_EXERCISE_
Scan the entries below for "removed" and copy each line that holds it.

(Entries taken from a collection)
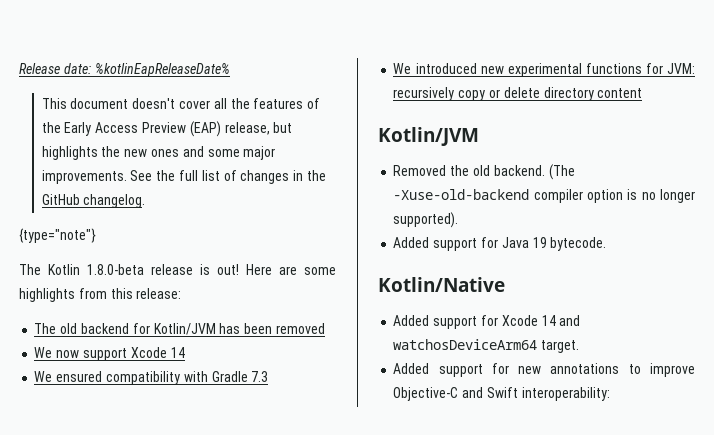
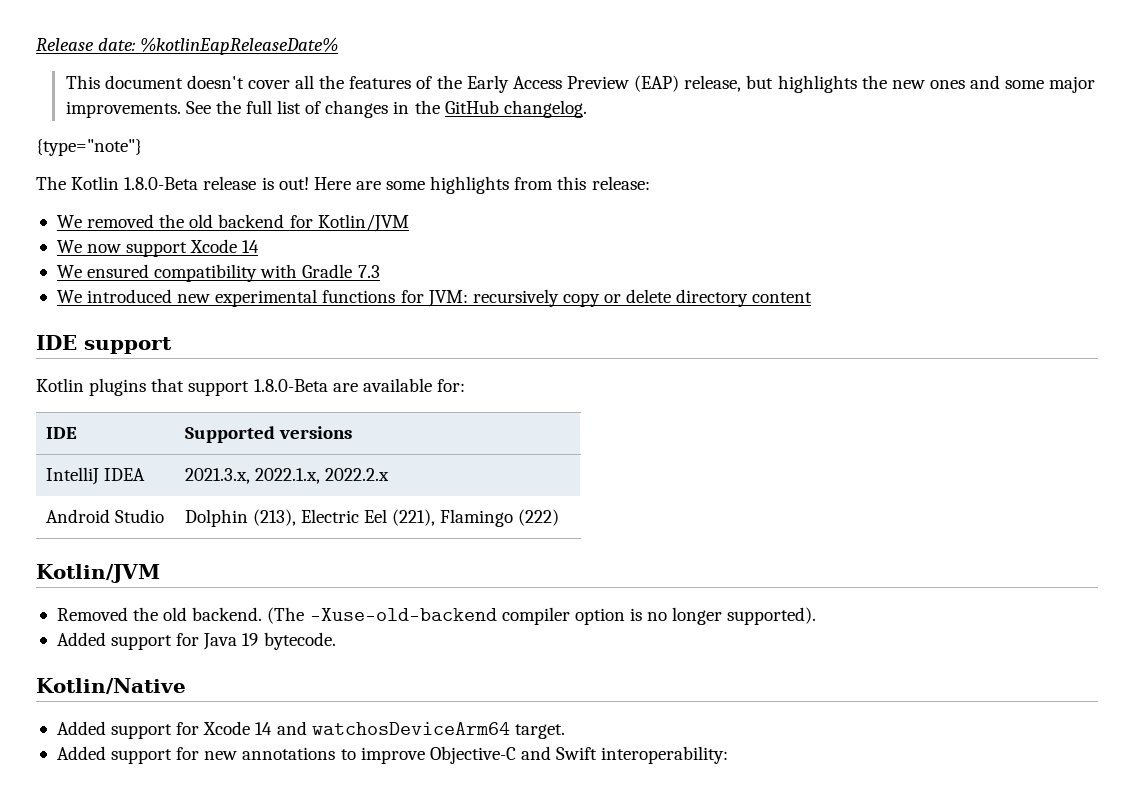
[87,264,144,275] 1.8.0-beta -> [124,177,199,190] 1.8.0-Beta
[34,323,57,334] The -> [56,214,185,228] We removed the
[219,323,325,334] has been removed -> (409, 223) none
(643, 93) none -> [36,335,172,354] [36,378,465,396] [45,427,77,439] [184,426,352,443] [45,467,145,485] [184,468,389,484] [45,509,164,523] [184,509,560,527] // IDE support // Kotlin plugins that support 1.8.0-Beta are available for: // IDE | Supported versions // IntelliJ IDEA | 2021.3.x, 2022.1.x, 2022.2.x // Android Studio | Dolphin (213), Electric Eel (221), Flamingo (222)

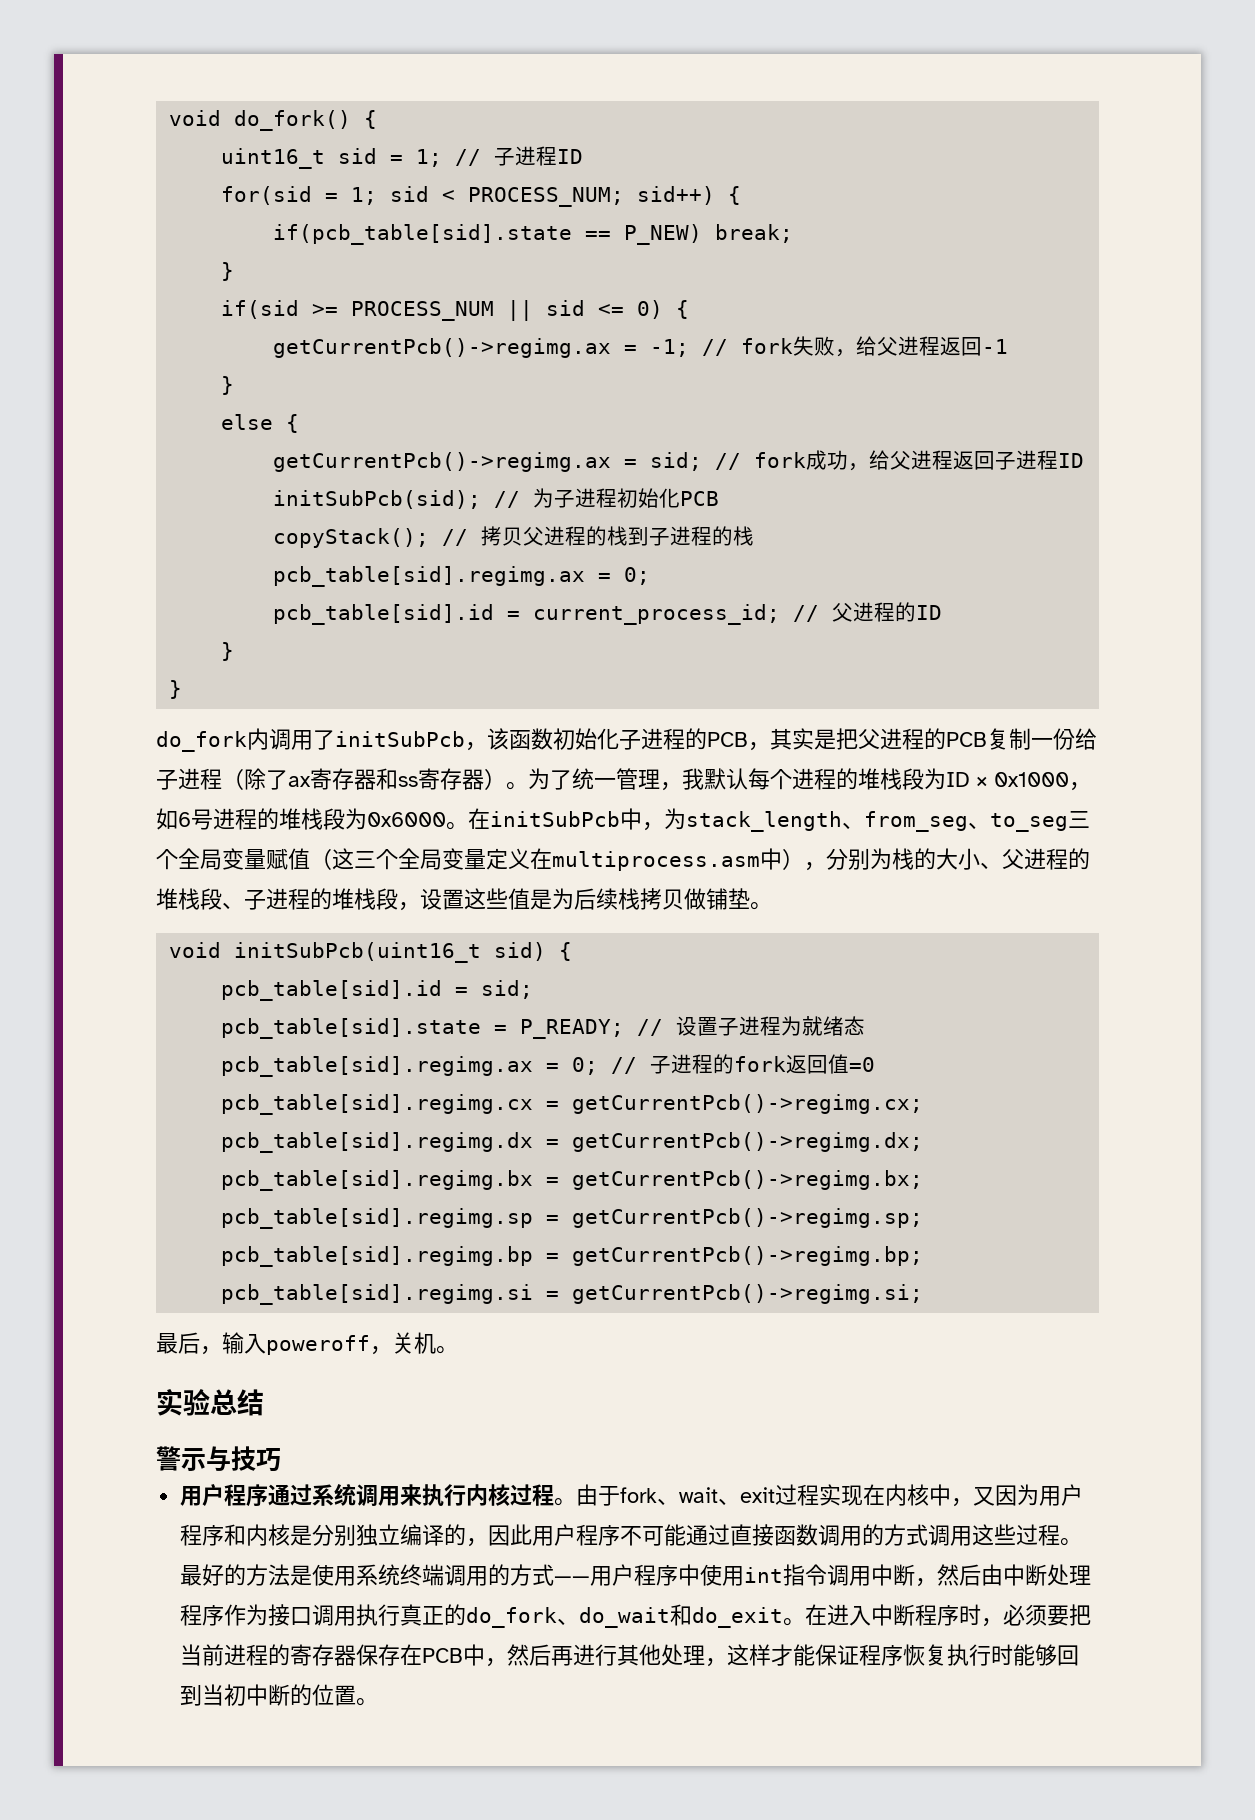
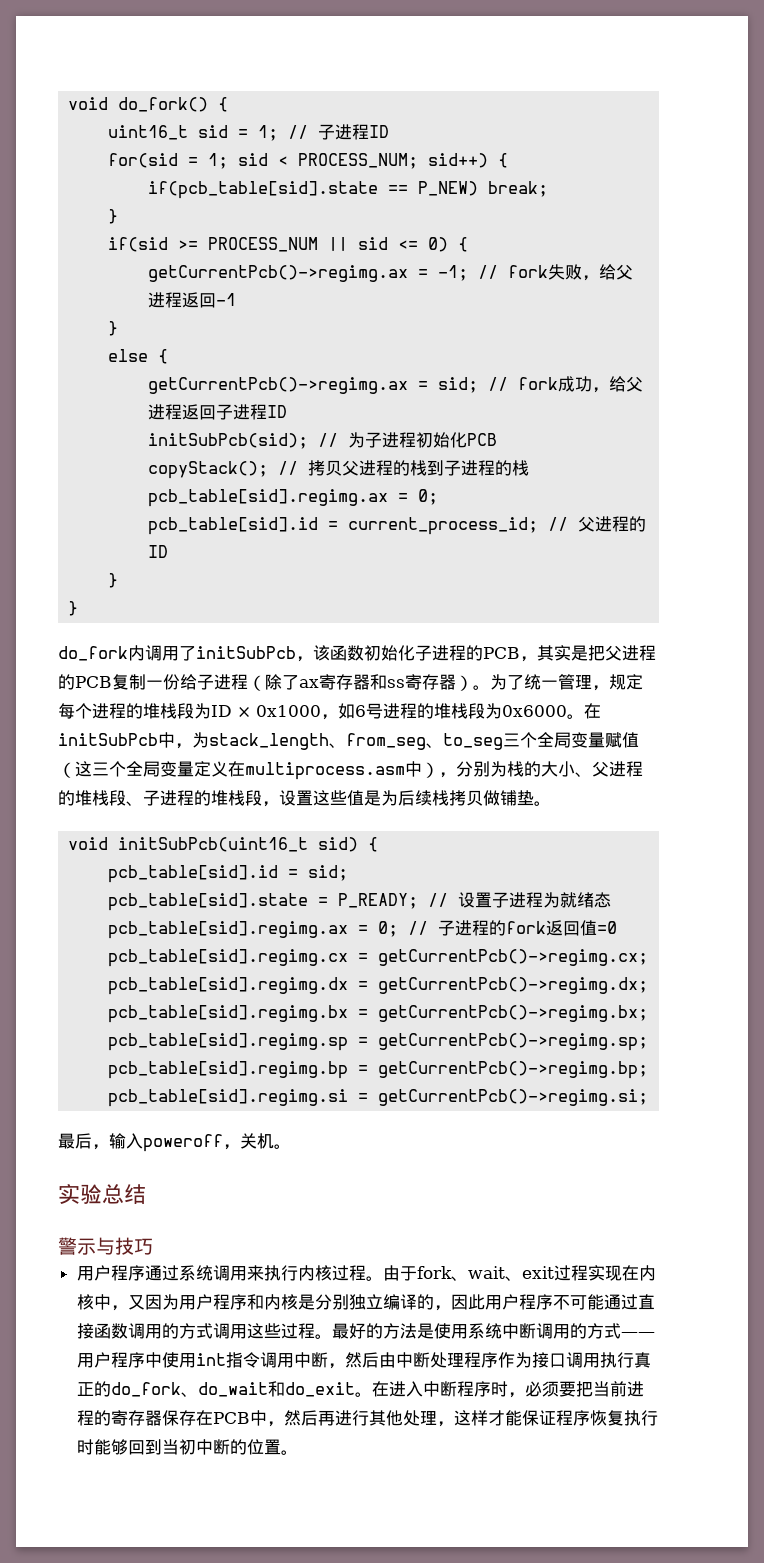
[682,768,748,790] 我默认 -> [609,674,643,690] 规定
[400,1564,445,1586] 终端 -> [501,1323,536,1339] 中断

_EXPECTED ANSWER_
[34,323,57,334] The -> [56,214,185,228] We removed the
[219,323,325,334] has been removed -> (409, 223) none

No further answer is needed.